If you used just katu in the nominative, it would sound ungrammatical in this function.

Kadulla is the adessive case (“on the street”):

  • seistä kadulla – to stand on the street

But here the verb ylittää (“to cross”) needs a direct object: you cross something, so that something (the street) appears as kadun.

Why is there a comma before jotta?

Finnish normally puts a comma before a subordinate clause, including clauses introduced by words like:

  • että, koska, kun, vaikka, jos, jotta

So you get:

  • …leikkinä, jotta lapset oppivat… – “…as a game, so that the children learned…”

The comma marks the boundary between the main clause:

  • Rohkea opettaja käytti liikennevaloja leikkinä
    (The brave teacher used traffic lights as a game)

and the purpose clause introduced by jotta:

  • jotta lapset oppivat, milloin saa ylittää kadun
    (so that the children learned when one is allowed to cross the street)
Could I change the word order, like putting jotta at the beginning?

Yes, you can move the purpose clause earlier:

  • Jotta lapset oppivat, milloin saa ylittää kadun, rohkea opettaja käytti liikennevaloja leikkinä.

This is grammatically correct. The difference is mostly in emphasis and style:

  • Original: starts by describing what the teacher did, then gives the reason.
  • Reordered: starts with the purpose, then tells what the teacher did to achieve it.

Finnish allows relatively flexible word order, but main clause vs. subordinate clause structure and the commas stay the same.

What does liikennevalo literally consist of, and how is the plural formed?

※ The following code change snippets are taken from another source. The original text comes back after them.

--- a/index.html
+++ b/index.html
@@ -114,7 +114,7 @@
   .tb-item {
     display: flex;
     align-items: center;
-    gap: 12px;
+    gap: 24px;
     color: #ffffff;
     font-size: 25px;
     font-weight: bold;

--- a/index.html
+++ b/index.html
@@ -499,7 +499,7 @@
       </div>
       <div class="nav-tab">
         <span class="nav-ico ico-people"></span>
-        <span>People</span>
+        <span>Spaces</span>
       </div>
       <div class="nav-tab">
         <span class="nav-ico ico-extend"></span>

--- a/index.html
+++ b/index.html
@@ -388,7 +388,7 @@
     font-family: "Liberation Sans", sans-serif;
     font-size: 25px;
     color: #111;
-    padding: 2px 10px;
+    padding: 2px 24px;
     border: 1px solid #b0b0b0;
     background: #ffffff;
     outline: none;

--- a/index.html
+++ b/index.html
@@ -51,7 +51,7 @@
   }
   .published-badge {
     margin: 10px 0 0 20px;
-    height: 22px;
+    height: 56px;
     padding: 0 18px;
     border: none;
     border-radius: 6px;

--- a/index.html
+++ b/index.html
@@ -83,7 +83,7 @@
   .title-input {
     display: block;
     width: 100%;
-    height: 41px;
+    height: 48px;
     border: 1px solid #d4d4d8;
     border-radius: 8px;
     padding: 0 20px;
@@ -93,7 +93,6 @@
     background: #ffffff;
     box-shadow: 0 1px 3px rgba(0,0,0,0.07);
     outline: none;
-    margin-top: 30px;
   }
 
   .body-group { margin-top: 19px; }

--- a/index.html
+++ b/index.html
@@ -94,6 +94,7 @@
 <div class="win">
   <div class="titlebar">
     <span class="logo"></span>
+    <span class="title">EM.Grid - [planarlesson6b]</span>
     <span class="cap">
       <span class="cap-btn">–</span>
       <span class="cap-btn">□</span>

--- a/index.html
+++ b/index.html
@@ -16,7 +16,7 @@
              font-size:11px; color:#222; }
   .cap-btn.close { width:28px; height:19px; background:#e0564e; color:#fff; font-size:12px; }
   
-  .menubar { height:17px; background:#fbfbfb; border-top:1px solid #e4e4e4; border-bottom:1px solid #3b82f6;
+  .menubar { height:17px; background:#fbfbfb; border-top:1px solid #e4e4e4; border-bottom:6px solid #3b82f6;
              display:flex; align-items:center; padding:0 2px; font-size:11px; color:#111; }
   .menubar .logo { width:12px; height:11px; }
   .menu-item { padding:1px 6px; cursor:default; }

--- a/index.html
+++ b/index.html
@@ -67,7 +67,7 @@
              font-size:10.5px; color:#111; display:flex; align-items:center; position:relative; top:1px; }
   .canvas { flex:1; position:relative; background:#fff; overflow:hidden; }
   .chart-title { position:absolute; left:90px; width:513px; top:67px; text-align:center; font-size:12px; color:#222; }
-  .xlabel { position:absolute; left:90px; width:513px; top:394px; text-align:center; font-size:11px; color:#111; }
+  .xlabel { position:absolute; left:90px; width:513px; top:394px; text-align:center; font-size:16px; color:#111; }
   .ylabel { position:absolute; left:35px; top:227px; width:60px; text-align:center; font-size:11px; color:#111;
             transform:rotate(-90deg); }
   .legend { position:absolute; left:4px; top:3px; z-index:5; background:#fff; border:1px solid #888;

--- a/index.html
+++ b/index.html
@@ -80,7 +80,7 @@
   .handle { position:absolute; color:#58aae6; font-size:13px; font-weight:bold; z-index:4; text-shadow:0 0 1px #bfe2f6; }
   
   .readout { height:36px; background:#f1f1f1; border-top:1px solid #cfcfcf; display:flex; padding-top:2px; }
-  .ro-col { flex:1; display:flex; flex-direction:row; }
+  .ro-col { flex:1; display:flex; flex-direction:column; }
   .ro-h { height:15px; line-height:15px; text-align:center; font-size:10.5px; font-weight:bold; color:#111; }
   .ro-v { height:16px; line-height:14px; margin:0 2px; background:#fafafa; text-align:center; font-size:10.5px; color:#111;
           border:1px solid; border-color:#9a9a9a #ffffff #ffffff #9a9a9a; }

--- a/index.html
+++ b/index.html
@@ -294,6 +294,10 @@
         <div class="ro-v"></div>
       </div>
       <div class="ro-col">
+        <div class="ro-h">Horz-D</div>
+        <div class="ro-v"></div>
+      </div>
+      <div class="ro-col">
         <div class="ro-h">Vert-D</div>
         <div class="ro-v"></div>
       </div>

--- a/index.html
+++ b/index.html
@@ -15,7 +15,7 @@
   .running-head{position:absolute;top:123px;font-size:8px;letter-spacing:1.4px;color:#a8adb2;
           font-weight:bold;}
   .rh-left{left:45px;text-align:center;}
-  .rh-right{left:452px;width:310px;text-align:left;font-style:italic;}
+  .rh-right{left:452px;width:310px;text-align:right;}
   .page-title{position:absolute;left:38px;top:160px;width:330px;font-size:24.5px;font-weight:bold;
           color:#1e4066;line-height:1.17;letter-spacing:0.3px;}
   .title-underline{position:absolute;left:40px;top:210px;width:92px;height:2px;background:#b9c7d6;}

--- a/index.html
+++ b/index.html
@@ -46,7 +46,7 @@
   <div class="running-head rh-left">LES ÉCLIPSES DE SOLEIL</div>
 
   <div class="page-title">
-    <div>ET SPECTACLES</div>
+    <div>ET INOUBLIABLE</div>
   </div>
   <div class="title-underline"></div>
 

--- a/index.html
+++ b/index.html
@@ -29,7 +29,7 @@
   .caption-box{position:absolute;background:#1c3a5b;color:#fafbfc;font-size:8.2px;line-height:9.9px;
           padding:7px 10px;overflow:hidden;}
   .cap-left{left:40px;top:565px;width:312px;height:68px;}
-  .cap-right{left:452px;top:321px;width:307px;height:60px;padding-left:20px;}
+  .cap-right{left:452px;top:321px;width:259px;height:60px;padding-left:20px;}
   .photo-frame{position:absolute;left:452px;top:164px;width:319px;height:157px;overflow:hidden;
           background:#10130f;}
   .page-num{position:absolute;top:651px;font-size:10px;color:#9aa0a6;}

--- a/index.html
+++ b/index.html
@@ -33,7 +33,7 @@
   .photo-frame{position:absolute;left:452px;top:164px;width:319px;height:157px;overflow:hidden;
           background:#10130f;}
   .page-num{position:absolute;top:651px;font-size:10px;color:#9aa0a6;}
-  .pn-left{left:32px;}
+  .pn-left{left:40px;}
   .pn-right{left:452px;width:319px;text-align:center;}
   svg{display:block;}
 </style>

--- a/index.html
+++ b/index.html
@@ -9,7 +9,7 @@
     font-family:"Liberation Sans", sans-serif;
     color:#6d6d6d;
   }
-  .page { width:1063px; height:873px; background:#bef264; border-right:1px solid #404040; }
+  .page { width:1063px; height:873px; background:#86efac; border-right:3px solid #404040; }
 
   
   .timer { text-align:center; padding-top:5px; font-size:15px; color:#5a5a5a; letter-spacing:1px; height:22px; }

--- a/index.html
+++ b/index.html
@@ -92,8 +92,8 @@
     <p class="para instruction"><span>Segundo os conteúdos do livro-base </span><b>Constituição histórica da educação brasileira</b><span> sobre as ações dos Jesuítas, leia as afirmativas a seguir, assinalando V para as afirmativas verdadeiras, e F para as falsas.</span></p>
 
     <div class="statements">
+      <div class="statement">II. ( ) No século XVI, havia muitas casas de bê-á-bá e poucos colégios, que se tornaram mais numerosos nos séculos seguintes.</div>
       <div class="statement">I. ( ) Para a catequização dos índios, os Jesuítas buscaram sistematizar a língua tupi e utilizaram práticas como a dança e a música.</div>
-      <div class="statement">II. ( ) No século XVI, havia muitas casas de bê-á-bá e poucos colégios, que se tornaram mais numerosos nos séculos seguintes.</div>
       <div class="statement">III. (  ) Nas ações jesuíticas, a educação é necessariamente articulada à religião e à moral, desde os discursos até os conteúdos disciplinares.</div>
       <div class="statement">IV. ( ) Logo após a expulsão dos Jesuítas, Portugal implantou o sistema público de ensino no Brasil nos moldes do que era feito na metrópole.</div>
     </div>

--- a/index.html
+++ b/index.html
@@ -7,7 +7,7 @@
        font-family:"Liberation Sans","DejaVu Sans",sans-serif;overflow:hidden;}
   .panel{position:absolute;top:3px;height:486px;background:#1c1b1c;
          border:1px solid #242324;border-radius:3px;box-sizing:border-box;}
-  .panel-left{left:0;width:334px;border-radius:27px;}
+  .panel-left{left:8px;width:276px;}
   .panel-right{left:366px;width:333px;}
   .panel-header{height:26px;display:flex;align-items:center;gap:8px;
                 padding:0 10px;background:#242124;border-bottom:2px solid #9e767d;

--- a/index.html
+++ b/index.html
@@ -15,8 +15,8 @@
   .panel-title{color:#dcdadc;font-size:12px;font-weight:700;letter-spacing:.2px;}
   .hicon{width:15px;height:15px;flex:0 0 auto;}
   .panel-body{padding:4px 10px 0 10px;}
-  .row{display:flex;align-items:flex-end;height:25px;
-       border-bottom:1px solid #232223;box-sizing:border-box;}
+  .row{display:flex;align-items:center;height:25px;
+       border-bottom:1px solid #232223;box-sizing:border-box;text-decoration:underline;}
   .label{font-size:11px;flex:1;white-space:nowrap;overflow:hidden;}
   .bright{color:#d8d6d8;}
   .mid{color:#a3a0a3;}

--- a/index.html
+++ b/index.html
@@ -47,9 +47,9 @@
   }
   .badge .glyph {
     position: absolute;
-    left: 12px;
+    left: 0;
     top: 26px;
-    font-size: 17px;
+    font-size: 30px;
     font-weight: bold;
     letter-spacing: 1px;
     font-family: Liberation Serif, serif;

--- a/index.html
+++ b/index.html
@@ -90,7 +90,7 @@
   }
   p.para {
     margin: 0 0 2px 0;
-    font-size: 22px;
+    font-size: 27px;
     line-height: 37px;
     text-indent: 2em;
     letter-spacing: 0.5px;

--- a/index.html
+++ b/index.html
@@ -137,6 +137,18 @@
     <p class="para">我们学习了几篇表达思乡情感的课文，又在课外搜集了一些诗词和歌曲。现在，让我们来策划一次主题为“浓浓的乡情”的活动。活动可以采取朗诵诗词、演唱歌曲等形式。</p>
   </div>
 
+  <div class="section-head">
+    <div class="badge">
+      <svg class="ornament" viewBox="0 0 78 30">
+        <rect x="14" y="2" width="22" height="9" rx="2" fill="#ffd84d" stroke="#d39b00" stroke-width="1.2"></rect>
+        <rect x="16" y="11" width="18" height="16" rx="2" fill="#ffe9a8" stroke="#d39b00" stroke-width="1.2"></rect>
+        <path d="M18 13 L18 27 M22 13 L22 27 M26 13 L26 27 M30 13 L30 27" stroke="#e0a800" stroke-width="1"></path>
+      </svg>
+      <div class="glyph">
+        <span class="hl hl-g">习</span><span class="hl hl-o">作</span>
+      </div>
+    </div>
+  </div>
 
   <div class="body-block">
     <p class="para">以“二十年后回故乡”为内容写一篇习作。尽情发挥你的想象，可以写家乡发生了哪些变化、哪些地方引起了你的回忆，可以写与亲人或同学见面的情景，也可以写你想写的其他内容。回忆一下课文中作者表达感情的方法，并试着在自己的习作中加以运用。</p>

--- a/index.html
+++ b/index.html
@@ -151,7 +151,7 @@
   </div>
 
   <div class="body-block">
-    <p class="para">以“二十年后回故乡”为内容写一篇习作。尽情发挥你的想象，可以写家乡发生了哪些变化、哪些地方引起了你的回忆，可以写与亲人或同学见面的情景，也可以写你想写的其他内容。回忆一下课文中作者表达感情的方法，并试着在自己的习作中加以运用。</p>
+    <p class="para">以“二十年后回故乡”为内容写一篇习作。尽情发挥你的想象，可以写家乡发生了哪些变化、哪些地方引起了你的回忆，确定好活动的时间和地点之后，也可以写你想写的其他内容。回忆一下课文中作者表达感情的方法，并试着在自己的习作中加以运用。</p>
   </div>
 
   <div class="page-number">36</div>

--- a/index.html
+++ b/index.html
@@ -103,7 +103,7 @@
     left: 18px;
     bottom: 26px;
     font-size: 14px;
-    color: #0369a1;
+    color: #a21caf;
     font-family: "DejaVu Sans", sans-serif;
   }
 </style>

Liikennevalo is a compound of:

  • liikenne – traffic
  • valo – light

So literally: traffic light.

Forms:

  • Singular nominative: liikennevalo – a traffic light
  • Plural nominative: liikennevalot – traffic lights
  • Plural partitive: liikennevaloja – (some) traffic lights
  • Singular partitive: liikennevaloa – (some) of a traffic light / one light in partitive sense

In your sentence, the form is liikennevaloja (partitive plural), used as the object of käytti for the reasons explained earlier (indefinite “some traffic lights” used as a tool/prop in the game).